I gazed out of the expansive plate-glass window and surveyed the neat counters in row after row of perfect order now busily browsed by the afternoon shoppers. And Tyrone, strutting the strut he developed right after Grandmother Chung told him that his mother had named him after Tyrone Power. That same swagger he had paraded in every nightclub we ever visited together.
She hung up the phone. ‘So yu get a letter then? From Stanley.’
I pulled it from my purse and waved it in the air.
‘Open it, gal.’
I tore into it and read.
Your situation sounds impossible. Trapped between Donaldson and Pao. You’ll never get away from them as long as you live.
‘So?’
‘He says I must come to England.’
Her excitement turned to disappointment. ‘I thought he might say that.’
‘You disagree?’
‘No.’ She lightened. ‘It makes sense. Jamaica not big enough for you to disappear out of reach of those two. Especially without a divorce.’ Then she came over and hugged me.
‘Not that I want yu to go. Yu know that.’ She eased back and studied me. ‘But I understand yu cyan go on like this. England got a future for yu, where yu don’t have to be looking over your shoulder for Pao or Donaldson. Or Louis or Isaac, for that matter. Or bump into Gloria Campbell in the street.’
‘It still a big decision. Not just for me, for the children as well.’
She stepped back and set herself while I marvelled at how she got away with wearing a tight red cheongsam like that. Edged in gold with some black embroidered birds on it. In the middle of the day. Never worrying that someone might mistake her for a different kind of businesswoman. But then Beverley never worried about anything.
‘True. Big decision.’ And then she added: ‘And Father Kealey?’
‘He doesn’t come into it. I just want to make the right decision, that is all.’
‘Well if England don’t work out yu can always come back.’ She grinned. ‘I will still be here and, as long as I am, there will be a welcome for yu. Even mek yu a bona fide partner in the Emporium if yu want.’
We drove over to the Sheraton for lunch. Lobster salad and a cool Red Stripe beer.

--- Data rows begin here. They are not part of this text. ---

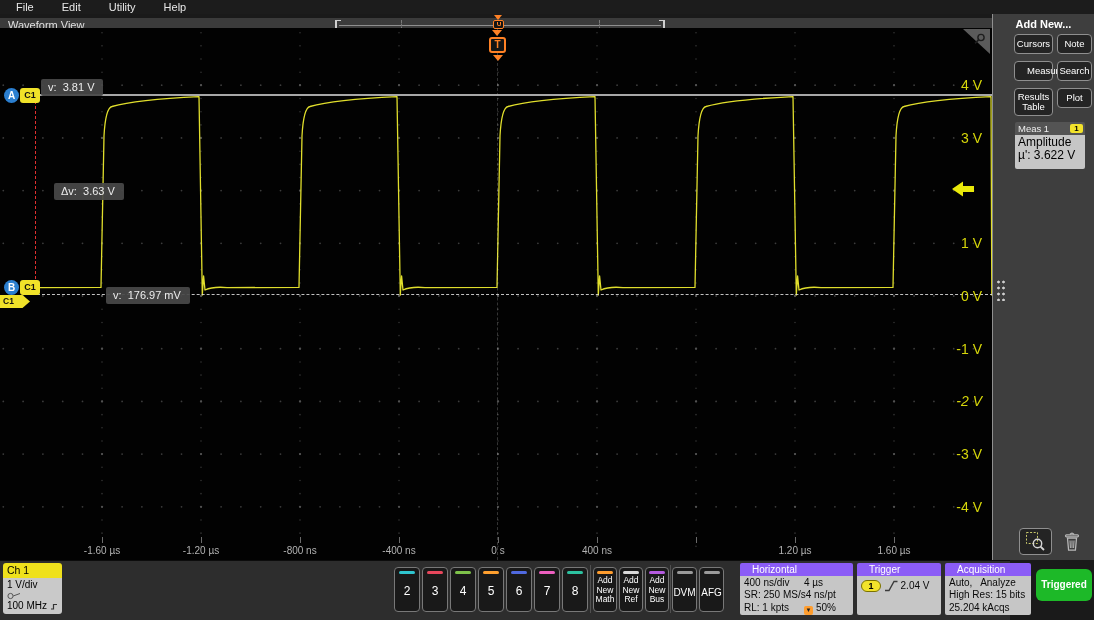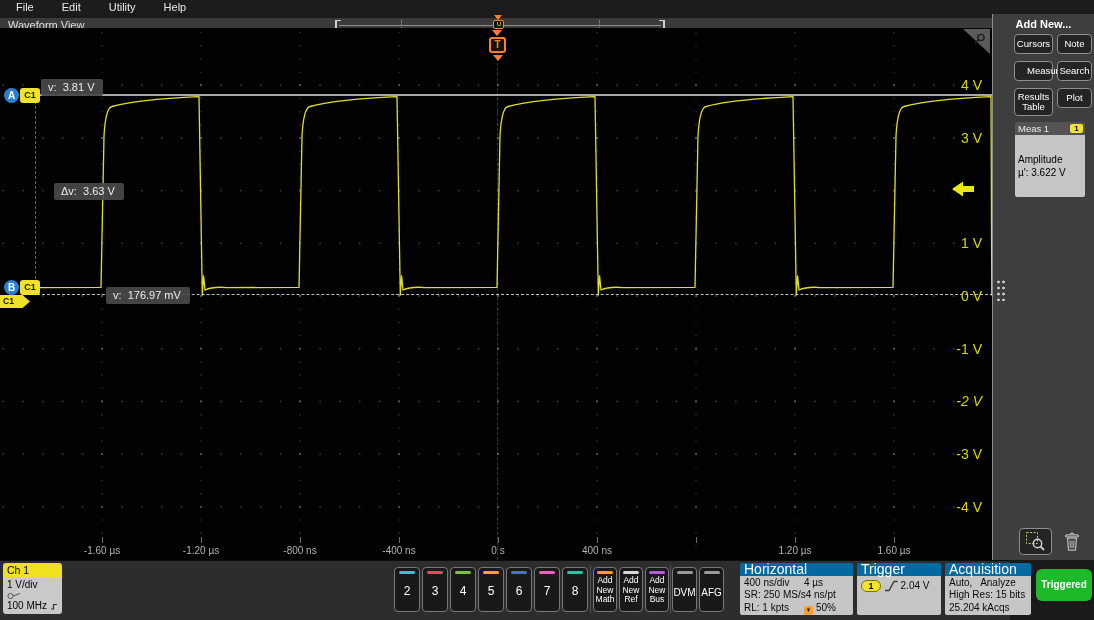--- a/index.html
+++ b/index.html
@@ -48,7 +48,7 @@
   #measCard{position:absolute;left:22px;top:108px;width:70px;border-radius:2px;overflow:hidden}
   #measHead{background:#545454;height:13px;font-size:9.5px;color:#eee;line-height:13px;padding:0 3px;position:relative}
   #measBadge{position:absolute;right:2px;top:2px;width:13px;height:9px;background:#f3e32b;border-radius:2px;color:#000;font-size:8px;font-weight:bold;text-align:center;line-height:9px}
-  #measBody{background:#c6c6c6;color:#000;font-size:10px;line-height:13px;padding:18px 3px;min-height:34px}
+  #measBody{background:#c6c6c6;color:#000;font-size:12px;line-height:13px;padding:1px 3px;min-height:34px}
   #grip{position:absolute;left:3px;top:265px;width:9px;height:22px;background-image:radial-gradient(#cfcfcf 1px,transparent 1.4px);background-size:5px 6px}
   #zoomToolBtn{position:absolute;left:26px;top:514px;width:33px;height:27px}
   #trashBtn{position:absolute;left:63px;top:514px;width:31px;height:27px;display:flex;align-items:center;justify-content:center}

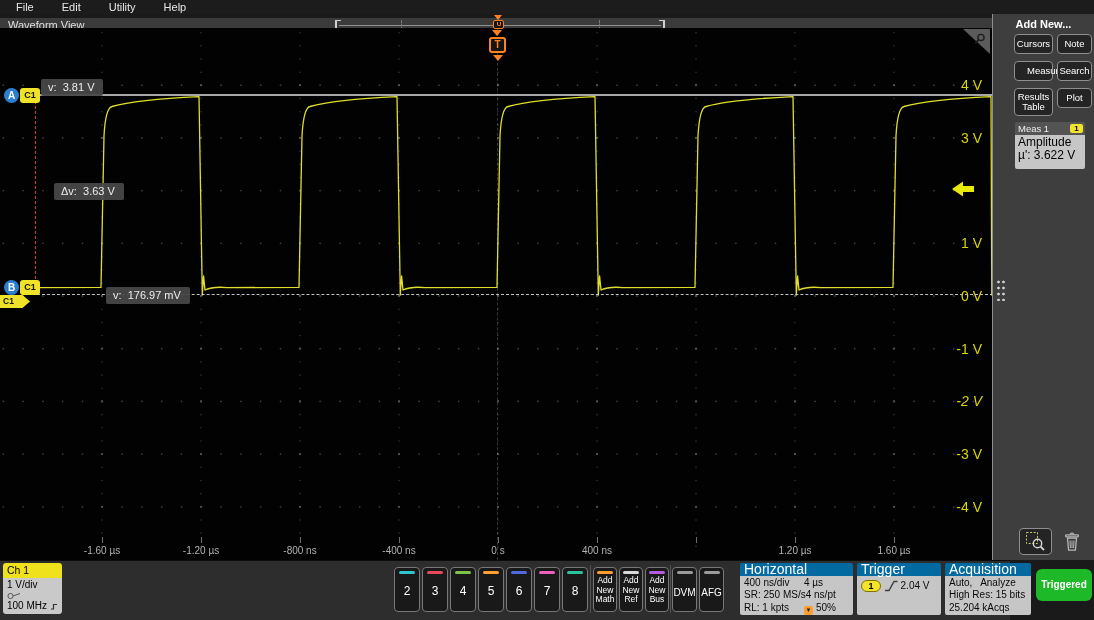--- a/index.html
+++ b/index.html
@@ -65,7 +65,7 @@
   .chbtn .lbl1{color:#fff;text-align:center;font-size:10px;margin-top:13px}
   .vdiv{position:absolute;top:4px;width:1px;height:48px;background:#505050}
   .panel{position:absolute;top:2px;height:52px;border-radius:2px;overflow:hidden}
-  .phead{background:#0369a1;color:#fff;font-size:14px;height:13px;line-height:13px;padding:0 4px}
+  .phead{background:#8b5cf6;color:#fff;font-size:10px;height:13px;line-height:13px;padding:0 12px}
   .pbody{background:#c6c6c6;color:#0a0a0a;font-size:10px;height:39px;padding:1px 4px}
   .hrow{display:flex;line-height:12.4px;white-space:pre}
   .hcol1{flex:0 0 60px}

Sitting on the terrace overlooking the swimming pool with its almond trees and plumbago hedge.
‘What yu tell Stanley anyway ’bout why he having to write to yu at a post-office box number?’
‘I tell him the truth. That I think the maid steaming open the letters that going between us and that I rent the box in your name because it safer. Nobody can trace anything back to me.’
She took a forkful of salad and wiped away a little dressing from the corner of her mouth. With her lips open so as not to smudge her lipstick. ‘Yu know if yu decide to stay that is alright as well. I don’t want yu thinking that I’m pushing yu to go. If you stay I will be pleased to see you. We been laughing and scheming together for too long to have a little thing like this set us back.’
She was right. But then I started to think about the children and what it would mean for them to leave. Or stay. And I said to her, ‘Yu ever think about what happen to Junior?’
‘What yu asking me that for?’
‘Is just that we never ever mention him. Almost like he never existed.’
‘And?’
‘I was thinking about Karl and Mui, that’s all. And Junior came into my mind.’
‘Well yu can get him outta yu mind. He is outta mine.’ She looked across at the swimming pool with the tourists bathing themselves in the sun. And then she turned back to me and smiled as she raised the beer glass.
‘You have to choose, Fay. Your decision. Absolutely. But yu have time. So let’s just tek it easy and not feel like we got to rush into anything.’